La discussion de Mme Katseli et M. Tsipras a été centrée sur les axes d’un gouvernement progressiste de gauche, qui ôtera du peuple le nœud coulant du Mémorandum, M. Tsipras informant être convenu avec Mme Katseli que l’enjeu des élections n’est pas le maintien ou non dans l’euro, mais le maintien dans la zone euro avec le peuple vivant avec dignité ou en étant pillé, sans espoir ni droits.
M. Tsipras a parlé également d’un accord sur la nécessité de remplacer le Mémorandum par un plan national pour le redressement du pays, pour la restructuration de la production et pour un assainissement budgétaire juste. »
L’austérité « juste », voilà qui n’est pas sans rappeler François Hollande auquel M. Tsipras a fait appel dès son élection.
Mme Katseli s’est déjà exprimée dans la presse française.

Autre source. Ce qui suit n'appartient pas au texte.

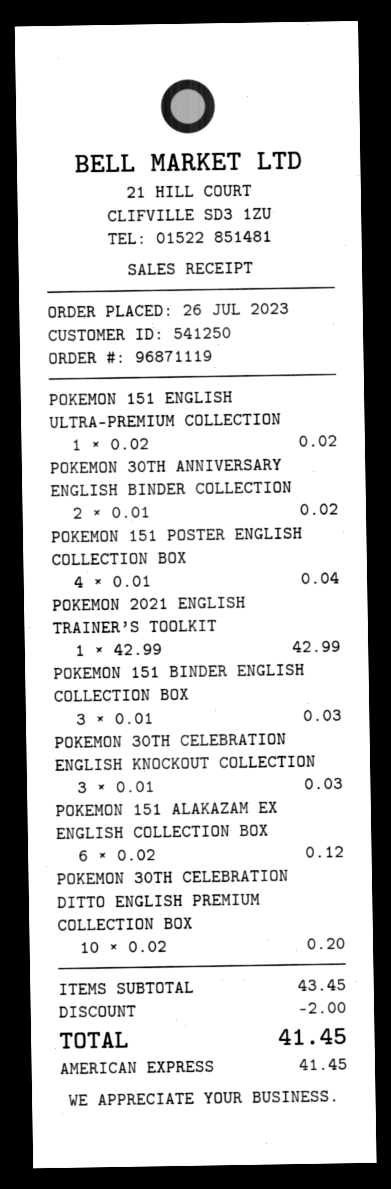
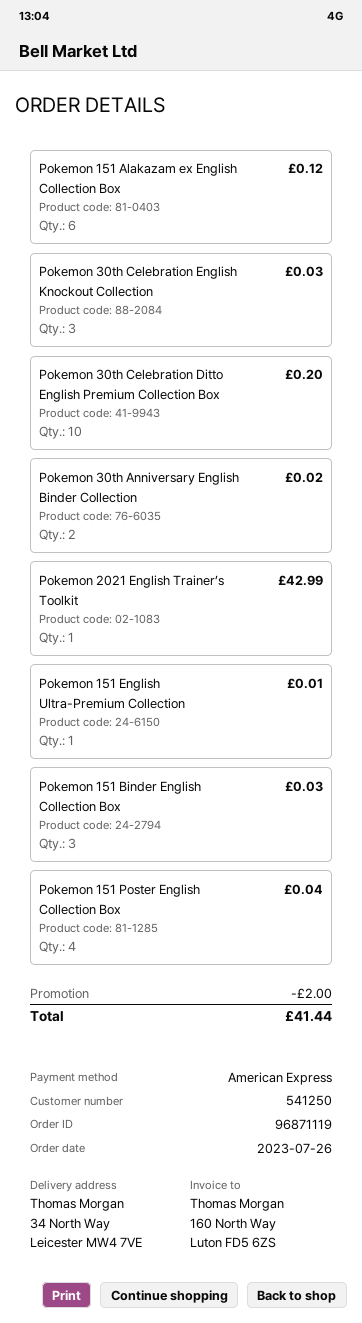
POKEMON 151 ENGLISH ULTRA-PREMIUM COLLECTION: 1 for 0.02 -> 1 for 0.01
total: 41.45 -> 41.44

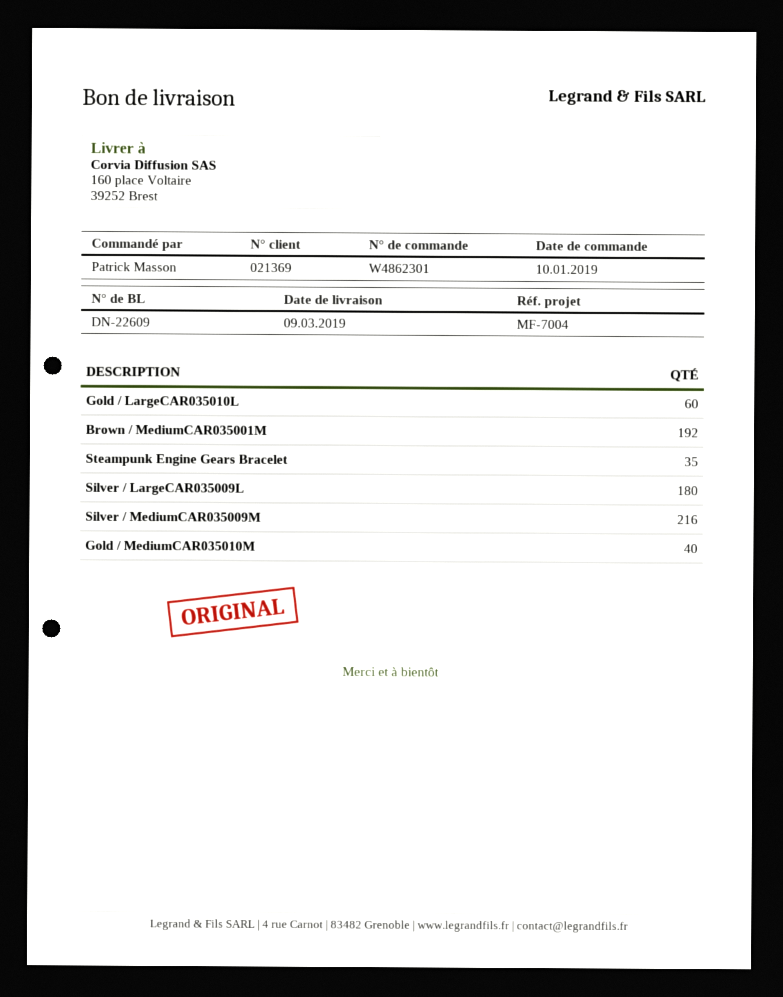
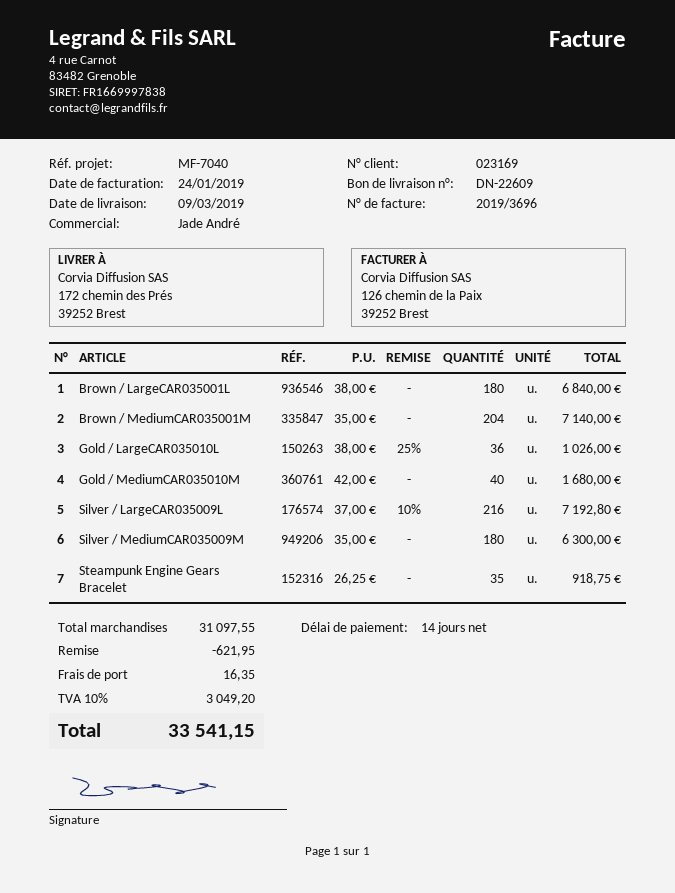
customer number: 021369 -> 023169
reference: MF-7004 -> MF-7040
ship to: 160 place Voltaire, 39252 Brest -> 172 chemin des Prés, 39252 Brest
Gold / LargeCAR035010L: 60 -> 36
Brown / MediumCAR035001M: 192 -> 204
Silver / LargeCAR035009L: 180 -> 216
Silver / MediumCAR035009M: 216 -> 180
Brown / LargeCAR035001L: none -> 180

Dans une interview que nous avions commentée dans les Echos du 14 novembre 2011, elle redoutait une « explosion sociale » et une poussée de l’influence communiste :
« On risque aussi des grèves, qu’elles soient explicites ou qu’elles ne disent pas leur nom. Les confédérations syndicales n’ont pas les moyens de prévenir une explosion sociale, car elles sont peu représentatives sur le terrain, notamment dans le secteur privé. Le risque associé est que le Parti communiste [de stricte orthodoxie stalinienne NDLR] capitalise la colère ».

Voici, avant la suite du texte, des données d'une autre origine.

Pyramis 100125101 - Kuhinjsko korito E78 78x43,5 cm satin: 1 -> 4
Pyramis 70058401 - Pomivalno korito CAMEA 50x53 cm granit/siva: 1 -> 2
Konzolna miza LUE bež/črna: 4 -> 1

La multiplication des transfuges, parmi les dirigeants syndicaux, du Pasok vers Syriza répond à l’inquiétude exprimée par Mme Katseli. Syriza leur sert à redorer le blason, à retrouver un peu de crédibilité pour garder le contrôle de leurs troupes, tout en conservant la même orientation politique de fond. Syriza s’avère bien une social-démocratie de substitution !
Progressistes français, ne soyons décidément pas les dupes de l’opération Syriza/PGE !
Les Echos du 6 mars 2012 ont repris à nouveau les analyses lucides de Mme Katseli :
« Ancienne ministre des Affaires sociales, cette grande figure du Pasok prédit, elle, une déstabilisation durable du système politique grec, ponctuée par une succession d’élections anticipées. A ses yeux, tous les maux de la Grèce seraient aujourd’hui liés aux mesures d’austérité qui lui sont imposées, et rendant chaque jour plus probable le risque de défaut, car elles tuent dans l’œuf tout espoir de relance. Avec plusieurs autres exclus du Pasok, Louka Katseli travaille à un plan B, qui respecterait les objectifs du nouveau programme européen d’ajustement, mais proposerait d’autres moyens pour y parvenir. »
Ce plan B, c’est le programme partagé avec le Syriza de M. Tsipras !
Voilà pourquoi Syriza est à ce point mis en avant par l’idéologie dominante, en Grèce dans une bipolarisation avec la droite, comme ailleurs en Europe, dont en France où il est présenté comme l’alter ego du Front de gauche de M. Mélenchon.
Après les élections du 6 mai, avant celles du 17 juin, la perspective politique doit être entièrement encadrée entre deux fausses alternatives, toutes les deux inscrites dans le carcan de l’UE, dans l’intérêt des capitalistes grecs et européens.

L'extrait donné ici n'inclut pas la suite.